Lakes are land-locked bodies of water that do not drain directly into the sea. Although none are as deep as the oceans, some are surprisingly deep and need specialized diving equipment to reach the lowest levels. At least one of the deepest lakes is popularly known as a sea, but technically it is a lake. When measuring depth, lakes are not measured from sea level. Because lakes are on the continental plate, some are well above or below the sea level. Therefore, these depths start from the average surface level to the deepest part of the body of water.
The deepest lake in the world is Lake Baikal in Russia. At 5,387 feet (1,642 meters) the Baikal holds over 22% of the planet's liquid freshwater - more than all the Great Lakes of North America combined. The total volume of water in the lake is approximately 5,660 cubic miles (23,615 cubic kilometers). Lake Baikal formed as the continental plate it sits on stretched and pulled apart some 30 million years ago. This pulling formed a rift valley, which is the first stages of ocean formation. For unknown reasons, the forces that ripped open the Earth's crust to make this rift then stopped pulling the split open. The fissure filled with water and created the Baikal lake.
Lake Tanganyika shares territory in four central African countries; Tanzania, Burundi, Zambia, and the Democratic Republic of Congo. The second deepest lake in the world, Tanganyika is 4,823 feet (1,470 meters) at the deepest point. Also the world's longest lake, Tanganyika has 18% of the Earth's fresh water within it at 4,500 cubic miles (18,900 cubic kilometers) of volume.
The Caspian Sea is a lake and the third largest in the world. This lake has a depth of 3,363 feet or 1,025 meters. Several countries share a part of the Caspian Sea, including, Iran, Turkmenistan, Kazakhstan, Azerbaijan, and Russia. The lake is a vital source of fish for locals and is also where Beluga Sturgeon eggs are harvested and sold as the most expensive caviar in the world.

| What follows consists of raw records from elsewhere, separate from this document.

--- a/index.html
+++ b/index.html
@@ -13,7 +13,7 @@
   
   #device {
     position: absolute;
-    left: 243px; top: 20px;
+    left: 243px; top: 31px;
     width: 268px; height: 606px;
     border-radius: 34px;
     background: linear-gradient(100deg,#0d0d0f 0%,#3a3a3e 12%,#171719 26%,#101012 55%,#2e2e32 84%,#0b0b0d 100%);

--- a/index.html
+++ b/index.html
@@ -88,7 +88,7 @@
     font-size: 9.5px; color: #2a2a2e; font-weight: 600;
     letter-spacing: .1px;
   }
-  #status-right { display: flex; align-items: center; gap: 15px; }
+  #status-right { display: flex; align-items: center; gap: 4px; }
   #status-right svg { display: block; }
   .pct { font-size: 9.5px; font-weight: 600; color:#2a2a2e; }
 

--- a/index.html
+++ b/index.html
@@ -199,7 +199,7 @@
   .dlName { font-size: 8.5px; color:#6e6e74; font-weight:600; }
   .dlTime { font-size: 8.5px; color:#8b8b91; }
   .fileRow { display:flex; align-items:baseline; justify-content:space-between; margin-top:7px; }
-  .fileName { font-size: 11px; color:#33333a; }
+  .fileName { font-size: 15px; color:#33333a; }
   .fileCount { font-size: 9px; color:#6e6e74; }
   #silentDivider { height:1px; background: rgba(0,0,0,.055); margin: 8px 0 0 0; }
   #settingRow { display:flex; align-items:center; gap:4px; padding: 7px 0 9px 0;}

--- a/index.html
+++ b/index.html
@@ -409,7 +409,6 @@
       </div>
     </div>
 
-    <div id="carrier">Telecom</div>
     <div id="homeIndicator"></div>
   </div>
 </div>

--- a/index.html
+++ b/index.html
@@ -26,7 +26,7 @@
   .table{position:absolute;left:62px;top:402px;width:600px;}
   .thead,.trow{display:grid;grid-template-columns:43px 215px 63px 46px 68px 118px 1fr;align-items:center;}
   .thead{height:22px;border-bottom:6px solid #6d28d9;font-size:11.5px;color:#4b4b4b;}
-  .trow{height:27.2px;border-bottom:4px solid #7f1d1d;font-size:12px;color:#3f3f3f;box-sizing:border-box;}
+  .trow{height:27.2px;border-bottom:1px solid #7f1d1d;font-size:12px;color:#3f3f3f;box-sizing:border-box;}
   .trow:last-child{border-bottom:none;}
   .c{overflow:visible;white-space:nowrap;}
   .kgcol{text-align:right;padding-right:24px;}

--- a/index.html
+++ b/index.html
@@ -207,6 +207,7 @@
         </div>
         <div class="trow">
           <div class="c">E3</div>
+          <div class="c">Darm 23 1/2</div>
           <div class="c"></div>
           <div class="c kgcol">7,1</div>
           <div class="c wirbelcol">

The fourth deepest lake is Lake Vostok in Antarctica. Because Antarctica is so cold, the lake is permanently capped by solid ice about 1,500 feet (457 meters) thick. Underneath the ice, liquid water, and a community of unique plant and animal life exists in a sealed ecosystem. As the environment of Lake Vostok is so unique, it is protected by international agreement. This means that drilling the ice is carefully managed and avoided. For this reason, the exact depth is uncertain. The best estimates are a combination of the ice cap, and the liquid water is 3,300 feet (1,006 meters) in depth.
Lake O'Higgins is also called San Martin in Argentina and is situated in South America with parts of the lake within both Chile and Argentina. With a depth of 2,742 feet (836 meters) Lake O'Higgins-San Martin is the fifth deepest in the world. The O'Higgins-San Martin lake has a natural milky blue coloring due to fine-grained rock particles suspended in the water from the O'Higgins Glacier.

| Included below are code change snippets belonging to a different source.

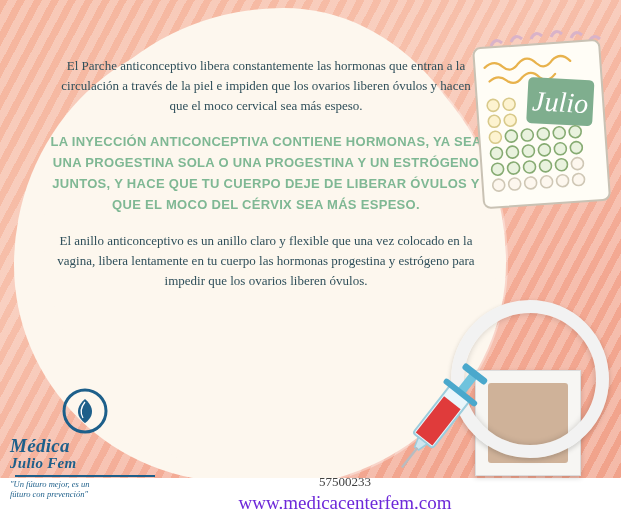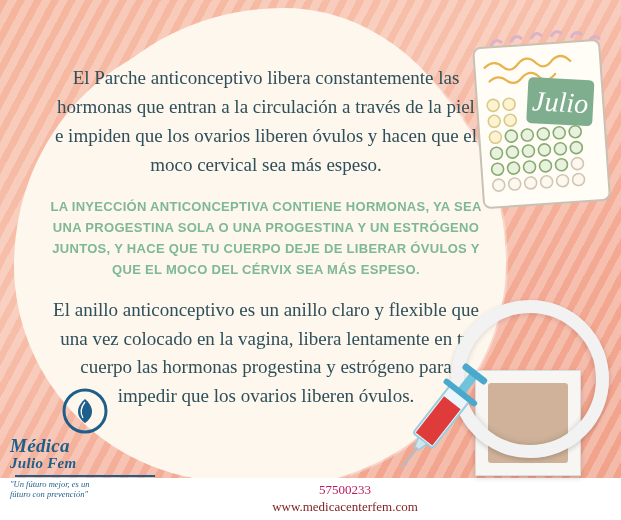--- a/index.html
+++ b/index.html
@@ -101,10 +101,10 @@
 
   .para {
     font-family: "Liberation Serif", serif;
-    font-size: 19px;
+    font-size: 13px;
     line-height: 1.52;
     color: #2f4f5a;
-    margin: 12px 14px 16px 14px;
+    margin: 4px 14px 16px 14px;
   }
 
   .para-green {

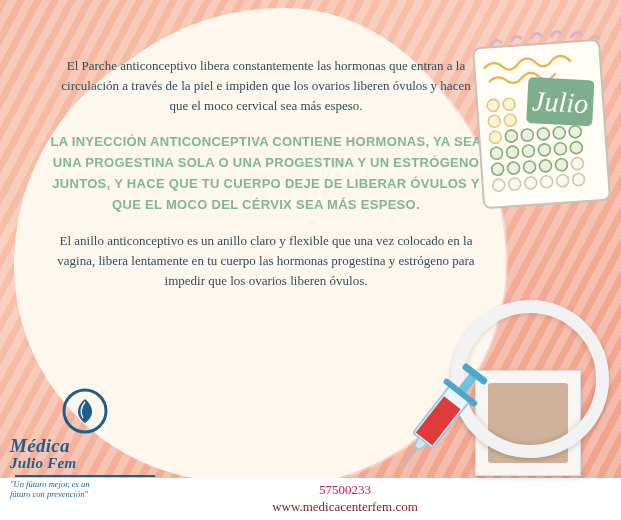--- a/index.html
+++ b/index.html
@@ -130,7 +130,7 @@
   .footer-phone {
     font-family: "Liberation Serif", serif;
     font-size: 13px;
-    color: #be185d;
+    color: #404040;
     line-height: 1.35;
   }
   .footer-web {

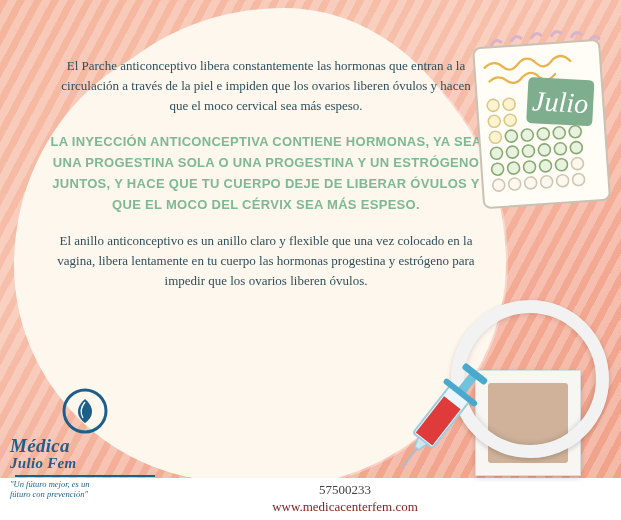--- a/index.html
+++ b/index.html
@@ -135,8 +135,8 @@
   }
   .footer-web {
     font-family: "Liberation Serif", serif;
-    font-size: 13px;
-    color: #7f1d1d;
+    font-size: 19px;
+    color: #6d28d9;
     line-height: 1.35;
   }
 

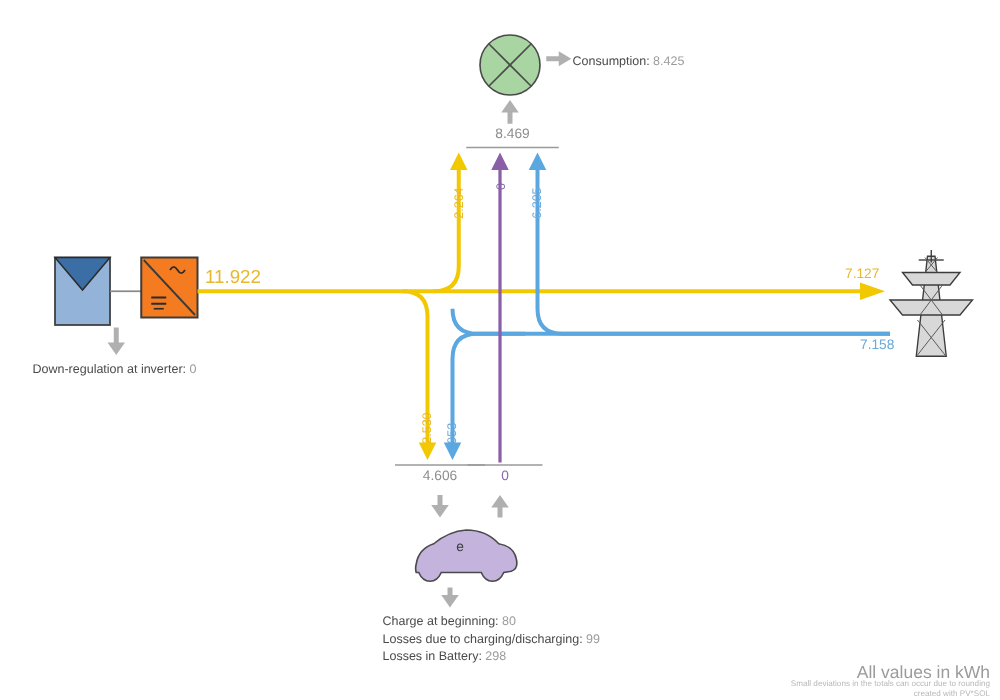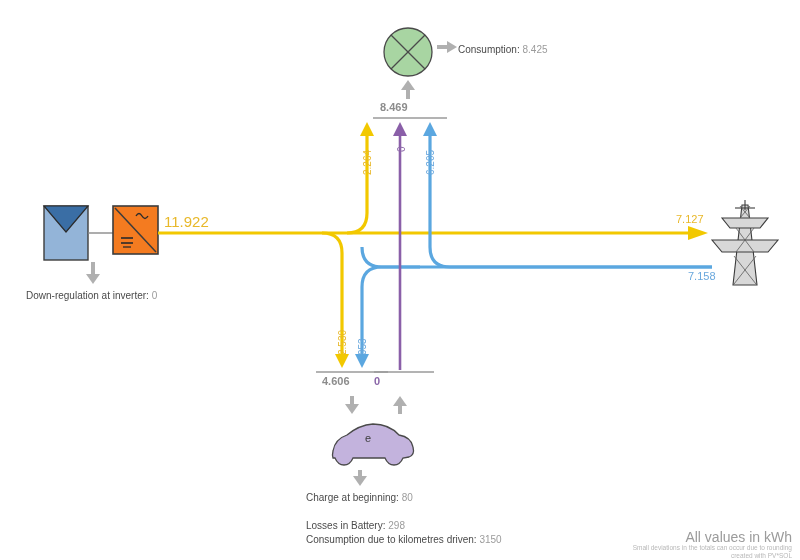--- a/index.html
+++ b/index.html
@@ -69,7 +69,7 @@
     position: absolute;
     font-size: 11px;
     white-space: nowrap;
-    font-weight: bold;
+    text-align: center;
   }
 </style>
 </head>

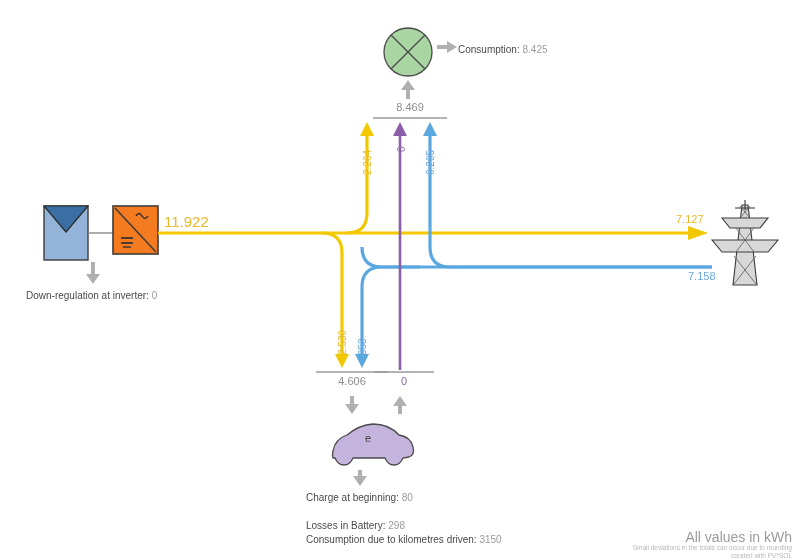--- a/index.html
+++ b/index.html
@@ -225,6 +225,10 @@
     <span>Charge at beginning:</span>
     <span class="num">80</span>
   </div>
+  <div class="stat-line" style="left:306px; top:506px;">
+    <span>Losses due to charging/discharging:</span>
+    <span class="num">99</span>
+  </div>
   <div class="stat-line" style="left:306px; top:520px;">
     <span>Losses in Battery:</span>
     <span class="num">298</span>

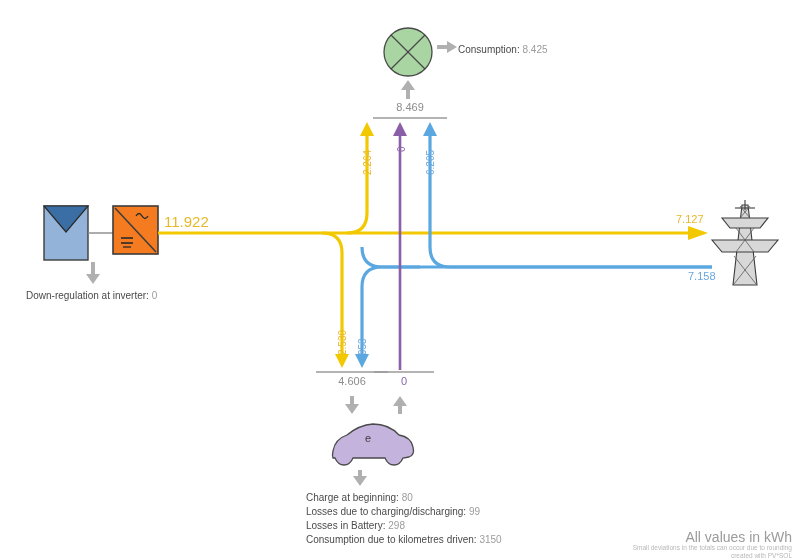--- a/index.html
+++ b/index.html
@@ -233,10 +233,6 @@
     <span>Losses in Battery:</span>
     <span class="num">298</span>
   </div>
-  <div class="stat-line" style="left:306px; top:534px;">
-    <span>Consumption due to kilometres driven:</span>
-    <span class="num">3150</span>
-  </div>
 
   <div class="footer-main" style="right:8px; top:529px;">All values in kWh</div>
   <div class="footer-fine" style="right:8px; top:543px;">Small deviations in the totals can occur due to rounding</div>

Partially in the country of Malawi, but also known as Lago Niassa in Mozambique, and Lake Nyasa in Tanzania, the Malawi lake sits within three African countries. LakeMalawi is the sixth deepest lake at 2,316 feet or 706 meters at the deepest part. After lake Tanganyika, Lake Malawi is the second deepest on the continent of Africa.
Issyk Kul in Kyrgyzstan is the seventh deepest lake at 2,192 feet or 668 meters in depth. Situated in the Tian Shan mountains, Issyk Kul translates to 'warm lake' in the local Kyrgyz language because although the lake is surrounded by snow-capped mountain the water of the lake does not freeze. The reason Issuk Kul does not freeze is due to the salt content, which comes from the rocks around it. Although Issyk Kul only has a salinity of 0.6%, this is enough to lower the temperature which the water needs to reach before freezing.

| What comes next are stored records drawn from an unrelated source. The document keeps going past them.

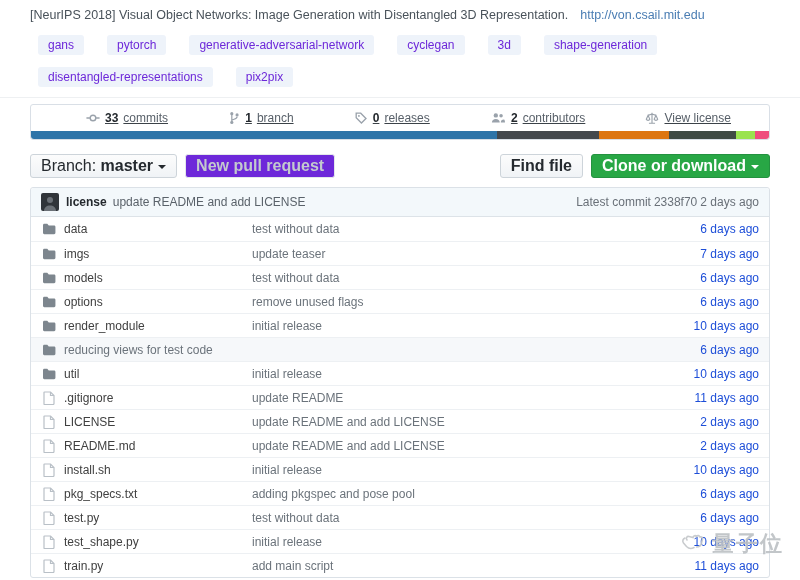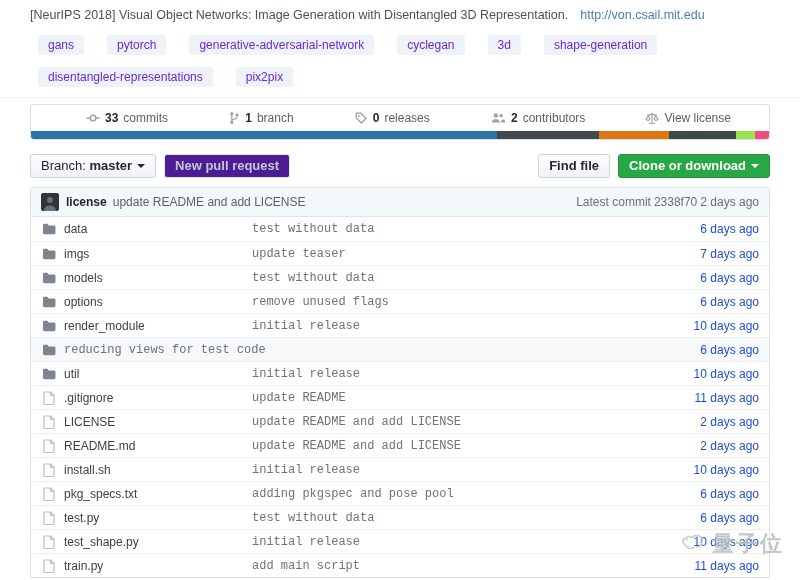--- a/index.html
+++ b/index.html
@@ -31,7 +31,7 @@
 
   
   .stats-box { margin-top: 6px; border: 1px solid #d9dfe6; border-radius: 3px; }
-  .stats { display: flex; align-items: center; justify-content: space-between; padding: 6px 38px 6px 55px; }
+  .stats { display: flex; align-items: center; justify-content: space-between; padding: 6px 38px 6px 55px; text-decoration: underline; }
   .stat { display: flex; align-items: center; gap: 5px; font-size: 12px; color: #586069; text-decoration: none; cursor: pointer; }
   .stat b { color: #24292e; }
   .stat svg { display: block; }

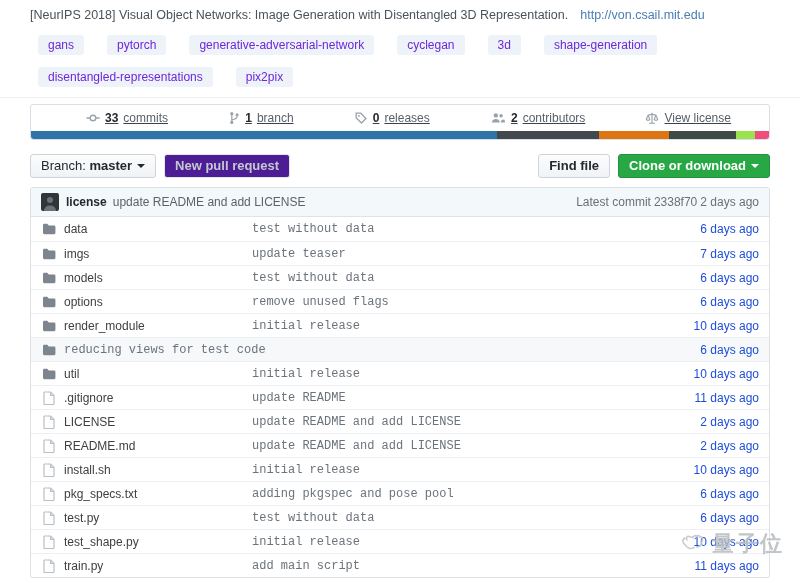--- a/index.html
+++ b/index.html
@@ -43,7 +43,7 @@
   
   .actions { margin-top: 14px; display: flex; align-items: center; }
   .btn {
-    font-size: 13px; font-weight: bold; line-height: 14px;
+    font-size: 16px; font-weight: bold; line-height: 14px;
     color: #24292e; background: linear-gradient(#fcfcfc, #f0f3f6);
     border: 1px solid #cdd4da; border-radius: 3px;
     padding: 4px 10px; cursor: pointer; white-space: nowrap;

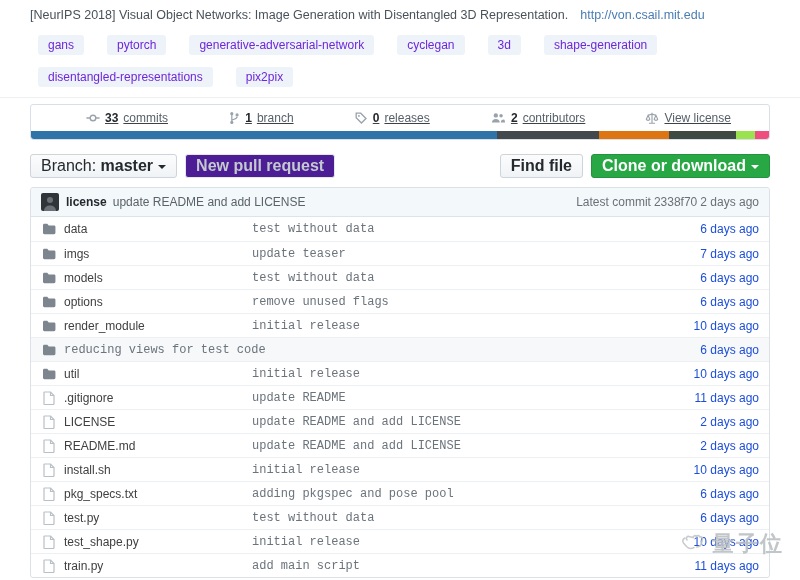--- a/index.html
+++ b/index.html
@@ -49,7 +49,7 @@
     padding: 4px 10px; cursor: pointer; white-space: nowrap;
   }
   .btn .light { font-weight: normal; }
-  .btn.disabled { color: #c3c9ce; background: #4c1d95; border-color: #e4e8eb; margin-left: 8px; }
+  .btn.disabled { color: #c3c9ce; background: #6d28d9; border-color: #e4e8eb; margin-left: 8px; }
   .spacer { flex: 1; }
   .btn.find { margin-right: 8px; }
   .btn.green { background: #28a745; border-color: #249240; color: #fff; }

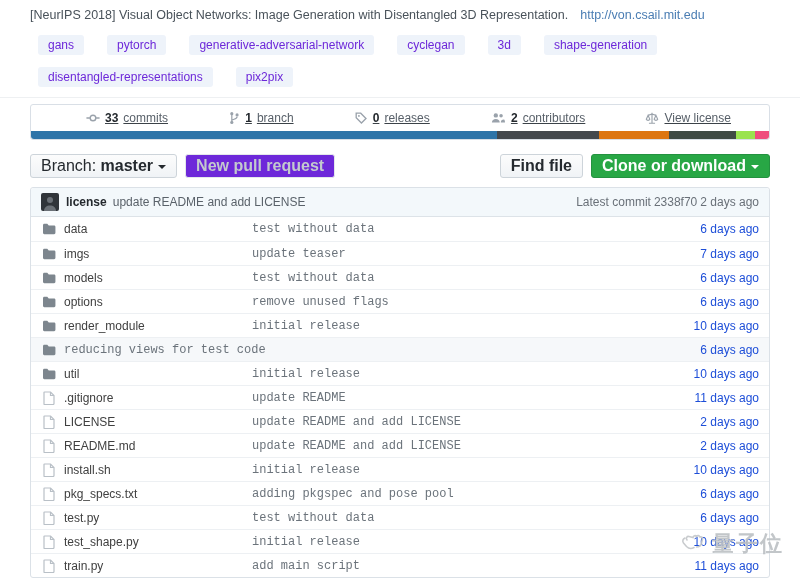--- a/index.html
+++ b/index.html
@@ -79,7 +79,7 @@
   .row.hl { background: #f6f8fa; }
   .ficon { width: 16px; margin-right: 7px; display: flex; justify-content: center; align-items: center; }
   .fname { width: 188px; color: #404040; text-decoration: none; white-space: nowrap; overflow: hidden; cursor: pointer; }
-  .fmsg { flex: 1; color: #6b737b; text-decoration: none; white-space: nowrap; overflow: hidden; cursor: pointer; font-family: Liberation Mono, monospace; }
+  .fmsg { flex: 1; color: #6b737b; text-decoration: none; white-space: nowrap; overflow: hidden; cursor: pointer; }
   .fdate { width: 112px; text-align: right; color: #1d4ed8; }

Situated in the Northwest Territories of Canada, The Great Slave Lake is 2,015 feet (614 meters) deep. The lake's name comes from the First Nations people the Slavey, although the people refer to themselves as Dene. The name 'Slave' was a term the Cree people once used to describe their enemies to the Colonialists.
The second deepest lake in Canada, Quesnel is in British Columbia. Measured at 2,001 feet, or 610 meters, Quesnel is the ninth deepest lake on Earth. Quesnel is a glacial lake also known as a fjord, and important as a source of drinking water and fresh fish. The areas around Quesnel are popular with sports fishing people and tourism.
One of the most unique lakes in the world, Crater Lake in the state of Oregon, US formed after a massive volcanic eruption and collapse of the volcano Mazama approximately 7,000 years ago. It took an estimated 700 years for rainfall to fill the caldera to its current depth of 1,949 feet (594 meters). Mount Mazama is an active volcano, meaning the area may erupt again, but is not considered dangerous. The deep blue color of the water and stunning views make Crater Lake a popular tourist destination.